Polícia Civil fluminense encontrou registros da estadia de Charlotte Alice Peet, de 32 anos, e imagens em que ela caminha por bairros da Zona Sul carioca

Por Redação VEJA Materia seguir SEGUIR Materia seguir SEGUINDO 28 fev 2025, 10h22 • Atualizado em 28 fev 2025, 10h22
  • A Polícia Civil do Rio investiga o desaparecimento da jornalista britânica Charlotte Alice Peet, de 32 anos. Segundo as autoridades, ela estava em São Paulo e pegou um ônibus para a capital fluminense, onde se hospedou em um hostel na Zona Sul da cidade, entre os dias 17 e 24 de fevereiro. Nesse período, contudo, ela já havia parado de responder aos contatos e dar notícias a amigos e familiares. A principal linha de investigação neste momento é de que o sumiço é voluntário. 

    A investigação é conduzida pela Delegacia de Descoberta de Paradeiros (DDPA) que, por meio de cruzamentos de informações, conseguiu confirmar a hospedagem de Charlotte Alice Peet no hostel. Quando a polícia chegou ao local, contudo, a jornalista já não estava mais lá. Durante esse período, contudo, câmeras de segurança acessadas pelos policiais mostram que ela caminhava e frequentava bares em ruas dos bairros de Botafogo e Leme, ambos na Zona Sul carioca, e aparentava tranquilidade. 

    Naquele momento, seu desaparecimento já havia sido reportado. Ela não retorna aos contatos dos familiares desde o dia 8 de fevereiro. Funcionários do hostel onde a jornalista ficou hospedada informaram ainda aos agentes que ela não apresentou comportamento incomum, durante sua estadia.
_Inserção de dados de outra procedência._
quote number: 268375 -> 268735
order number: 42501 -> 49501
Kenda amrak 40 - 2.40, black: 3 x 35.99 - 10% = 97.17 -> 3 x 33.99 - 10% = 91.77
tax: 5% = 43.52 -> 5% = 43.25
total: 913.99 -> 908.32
Os investigadores acreditam que ela não tem feito contato com amigos e familiares propositalmente. Ainda assim, em nota, a Polícia Civil afirmou que “as diligências seguem para identificar o paradeiro atual”. 
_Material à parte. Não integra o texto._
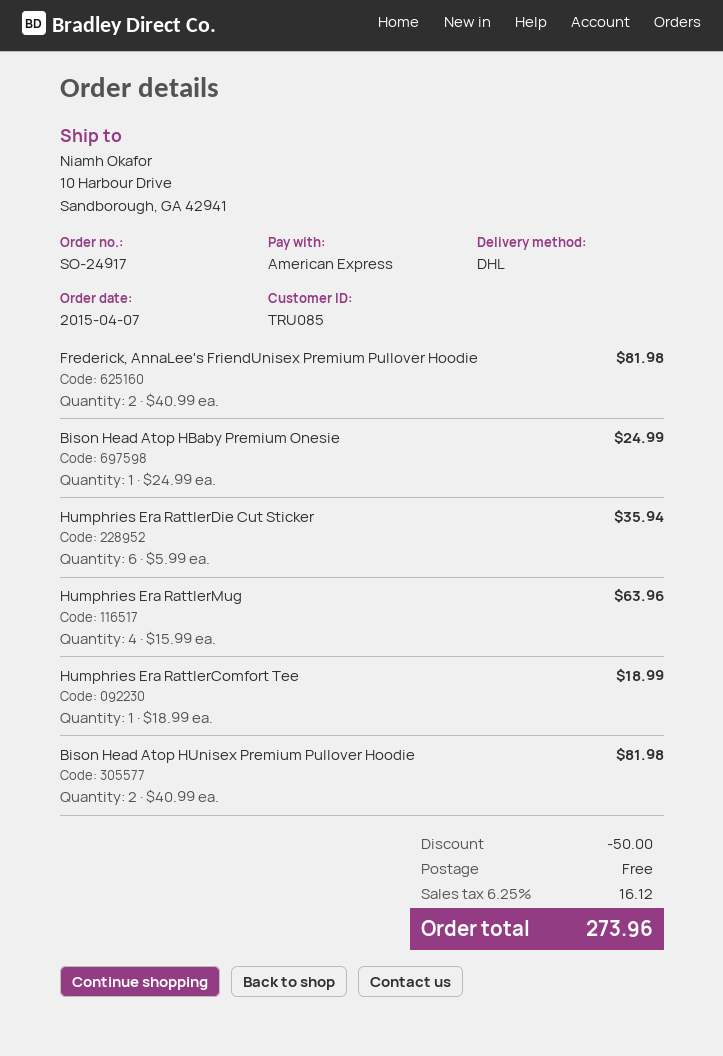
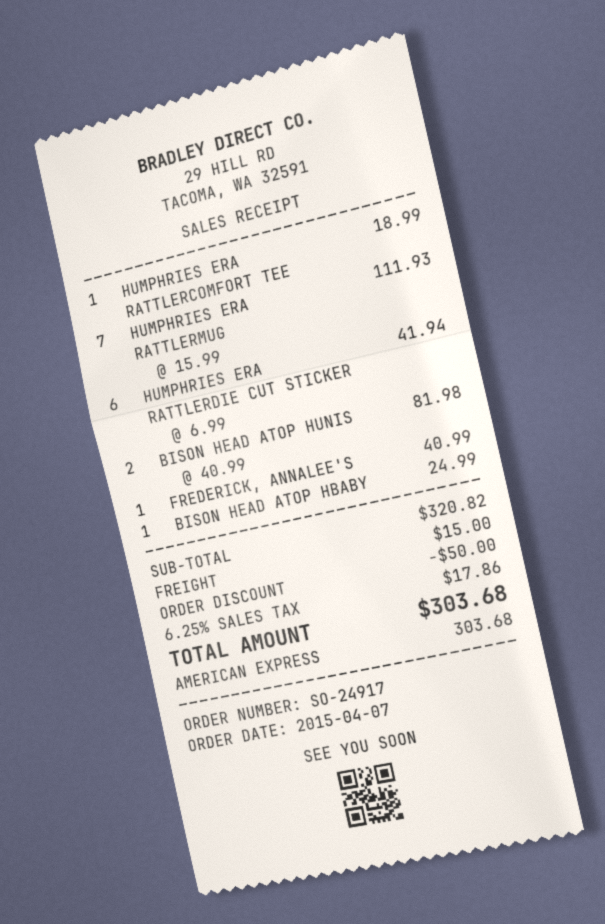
Frederick, AnnaLee's FriendUnisex Premium Pullover Hoodie: 2 x 40.99 = 81.98 -> 1 x 40.99 = 40.99
Humphries Era RattlerDie Cut Sticker: 6 x 5.99 = 35.94 -> 6 x 6.99 = 41.94
Humphries Era RattlerMug: 4 x 15.99 = 63.96 -> 7 x 15.99 = 111.93
shipping: 0.00 -> 15.00
tax: 6.25% = 16.12 -> 6.25% = 17.86
total: 273.96 -> 303.68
    Nos últimos dias, quando o desaparecimento foi reportado ainda em São Paulo, a Associação dos Correspondentes de Imprensa Estrangeira no Brasil (Acie) já havia divulgado uma nota com um apelo às autoridades para intensificar as buscas e encontrá-la “o mais rapidamente possível”. 
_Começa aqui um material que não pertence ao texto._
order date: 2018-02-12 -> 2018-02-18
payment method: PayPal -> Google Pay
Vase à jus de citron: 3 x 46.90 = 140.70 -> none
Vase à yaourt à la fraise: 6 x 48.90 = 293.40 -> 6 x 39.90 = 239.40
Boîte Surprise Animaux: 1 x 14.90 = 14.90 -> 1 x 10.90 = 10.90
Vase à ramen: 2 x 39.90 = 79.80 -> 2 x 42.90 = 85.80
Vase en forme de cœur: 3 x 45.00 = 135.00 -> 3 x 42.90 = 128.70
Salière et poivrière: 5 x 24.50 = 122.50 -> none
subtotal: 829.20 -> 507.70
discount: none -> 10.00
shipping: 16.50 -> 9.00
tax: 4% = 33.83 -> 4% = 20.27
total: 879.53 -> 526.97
    Charlotte trabalhou no Brasil como correspondente freelancer há mais de dois anos. Ela voltou para Londres, mas chegou a retornar para o Brasil em novembro do ano passado. No dia 8 de fevereiro, Charlotte enviou mensagens de WhatsApp para uma amiga no Rio de Janeiro e disse que precisava de um lugar para ficar. A amiga respondeu que, infelizmente, não poderia hospedá-la porque tinha outros hóspedes na casa. Na conversa, Charlotte também disse que estava em São Paulo. 

    A jornalista trabalhou como freelancer por mais de cinco anos no Brasil e em Londres. Em sua conta do Linkedin, Charlotte informa que iniciou, em março do ano passado, a trabalhar na equipe editorial de uma plataforma de geração de dados chamada Mindrift. Ela já fez trabalhos para Al Jazeera, The Telegraph, The Evening Standard e The Independent e escreveu para um veículo de cultura e viagens português.